PRD Sprint3 Ralph
title: Product Requirements Document: Agents-eval Sprint 3 version: 3.9.0 created: 2026-02-15 updated: 2026-02-15
Project Overview¶
Agents-eval evaluates multi-agent AI systems using the PeerRead dataset for scientific paper review assessment. The system generates reviews via a 4-agent delegation pipeline (Manager → Researcher → Analyst → Synthesizer) and evaluates them through a three-tier engine: Tier 1 (traditional text metrics), Tier 2 (LLM-as-Judge), and Tier 3 (graph analysis).
Sprint 3 adds judge provider fallback for Tier 2 evaluation, restructures the evaluation pipeline into a plugin architecture (EvaluatorPlugin + PluginRegistry → JudgeAgent), adds model-aware content truncation for provider rate limits, introduces a standalone CC OTel observability plugin, aligns the test suite with documented testing strategy (hypothesis for property-based tests, inline-snapshot for regression tests), and wires the Streamlit GUI to display actual pydantic-settings defaults, makes weave observability optional, fixes trace data quality for Tier 3 graph analysis, and adds GUI controls for provider and sub-agent configuration.
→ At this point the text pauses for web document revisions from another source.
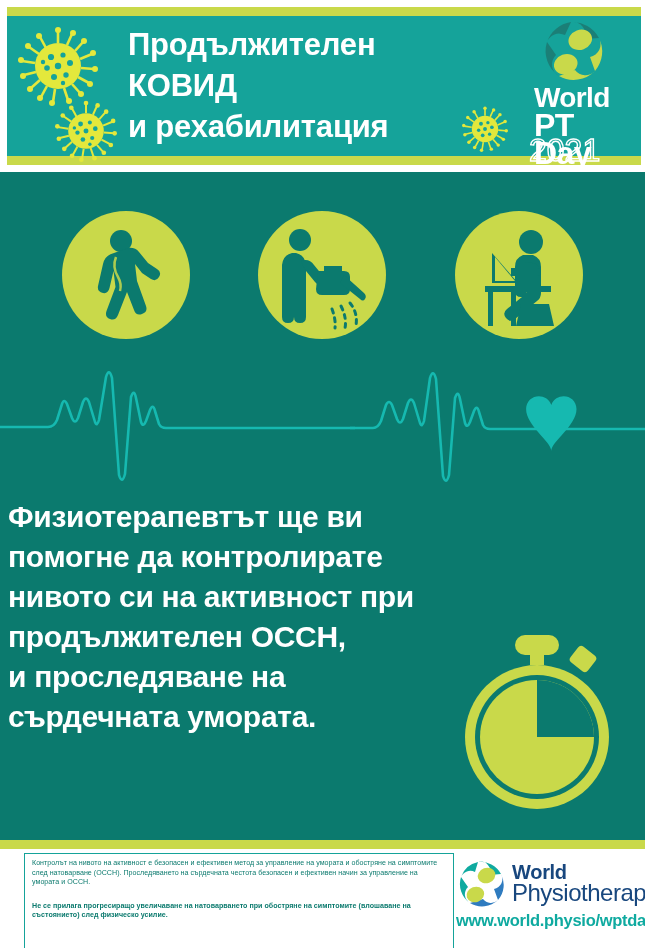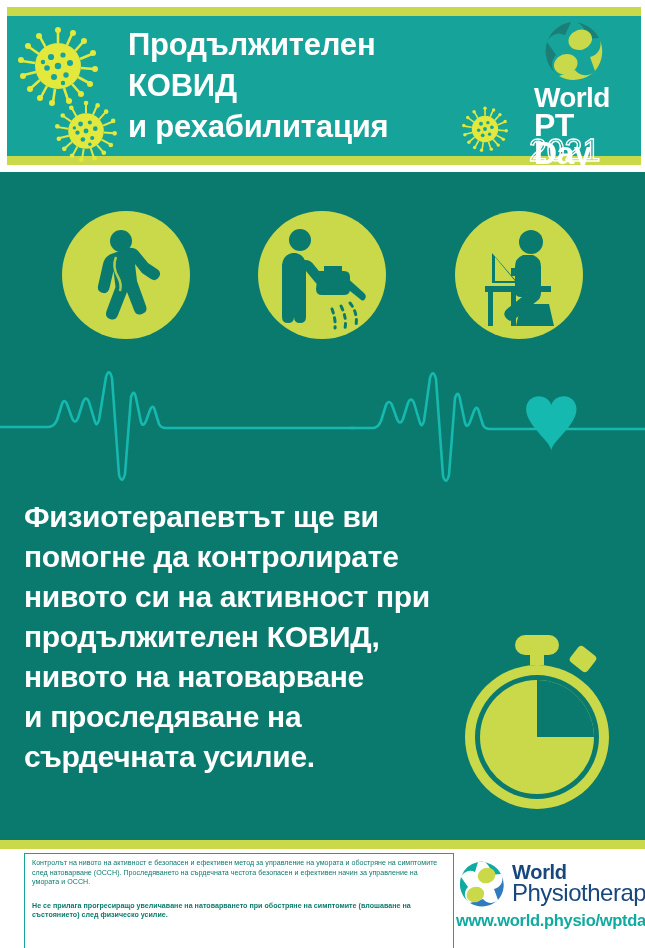"Физиотерапевтът ще ви" #main-text { left: 24px -> 8px }
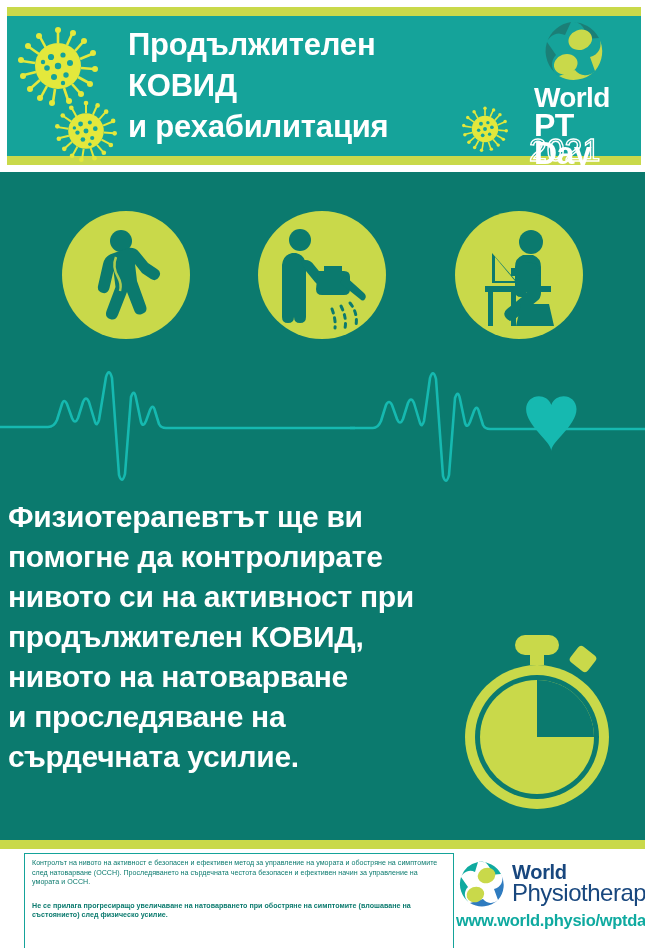"продължителен КОВИД," div { text: КОВИД -> ОССН }
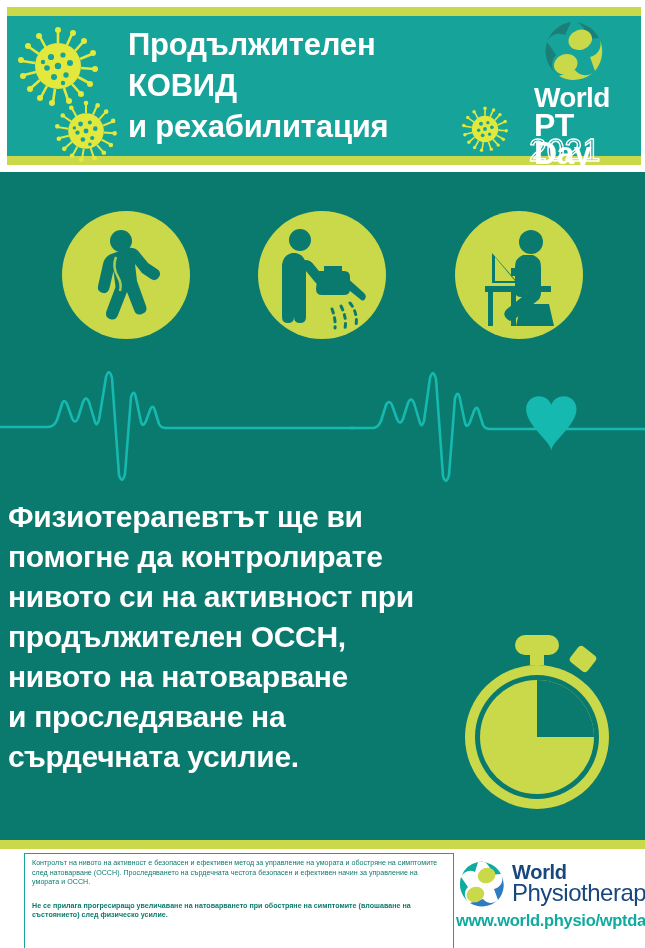"нивото на натоварване" div { html: <div>нивото на натоварване</div> -> none }
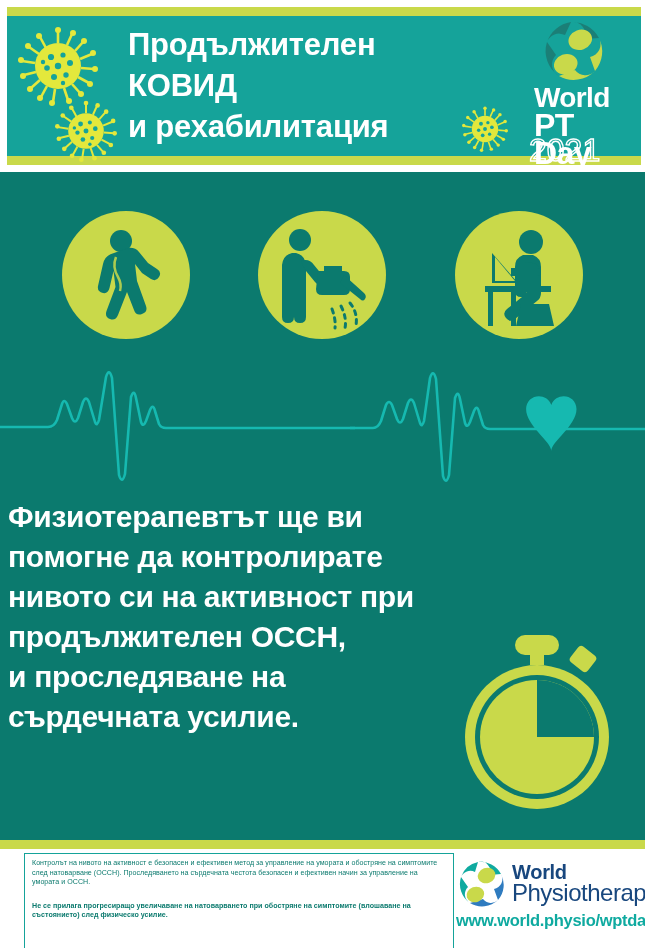"сърдечната усилие." div { text: усилие -> умората }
All Sprint 2 features (settings migration, eval wiring, trace capture, graph-vs-text comparison, Logfire+Phoenix tracing, Streamlit dashboard) are prerequisites.
Functional Requirements¶
Sprint 3: Plugin Architecture and Infrastructure¶
Feature 5: Model-Aware Content Truncation¶
Description: Implement token-limit-aware content truncation to prevent 413 errors when paper content exceeds provider rate limits (e.g., GitHub Models free tier enforces 8,000 token request limit for gpt-4.1, despite the model supporting 1M tokens natively).
Acceptance Criteria:
-
CommonSettingsincludes per-providermax_content_lengthdefaults -
generate_paper_review_content_from_templatetruncatespaper_content_for_templatetomax_content_lengthbefore formatting into template - Truncation preserves abstract (always included) and truncates body with
[TRUNCATED]marker - Warning logged when truncation occurs with original vs truncated size
-
make validatepasses
Technical Requirements:
- Add per-provider max_content_length to
CommonSettings - Truncation logic in
generate_paper_review_content_from_template - Preserve abstract section, truncate body content
Files:
src/app/agents/peerread_tools.pysrc/app/common/settings.py
Feature 6: Judge Provider Fallback¶
Description: Make the Tier 2 LLM-as-Judge evaluation provider configurable and resilient. Currently hardcoded to openai/gpt-4o-mini, causing 401 errors when no OPENAI_API_KEY is set. The judge should validate API key availability at startup and fall back to an available provider or skip Tier 2 gracefully.
Acceptance Criteria:
- Judge provider validates API key availability before attempting evaluation
- When configured provider’s API key is missing, falls back to
tier2_fallback_provider/tier2_fallback_model - When no valid judge provider is available, Tier 2 is skipped with a warning (not scored 0.0)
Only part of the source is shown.